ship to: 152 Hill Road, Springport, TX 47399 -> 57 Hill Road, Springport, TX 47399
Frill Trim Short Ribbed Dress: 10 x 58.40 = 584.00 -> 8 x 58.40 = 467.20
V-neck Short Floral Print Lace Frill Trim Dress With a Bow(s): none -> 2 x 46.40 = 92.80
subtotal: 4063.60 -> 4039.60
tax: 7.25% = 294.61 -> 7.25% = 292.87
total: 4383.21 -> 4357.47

————————

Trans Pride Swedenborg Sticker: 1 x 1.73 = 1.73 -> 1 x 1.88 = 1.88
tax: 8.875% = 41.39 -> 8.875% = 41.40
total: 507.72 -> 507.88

————————

Activity
Take exactly the lines from the one containing "ship to: 152" through the one containing "total: 4383.21 -> 4357.47" in the data above, and output them with nothing added.

Exercise response
ship to: 152 Hill Road, Springport, TX 47399 -> 57 Hill Road, Springport, TX 47399
Frill Trim Short Ribbed Dress: 10 x 58.40 = 584.00 -> 8 x 58.40 = 467.20
V-neck Short Floral Print Lace Frill Trim Dress With a Bow(s): none -> 2 x 46.40 = 92.80
subtotal: 4063.60 -> 4039.60
tax: 7.25% = 294.61 -> 7.25% = 292.87
total: 4383.21 -> 4357.47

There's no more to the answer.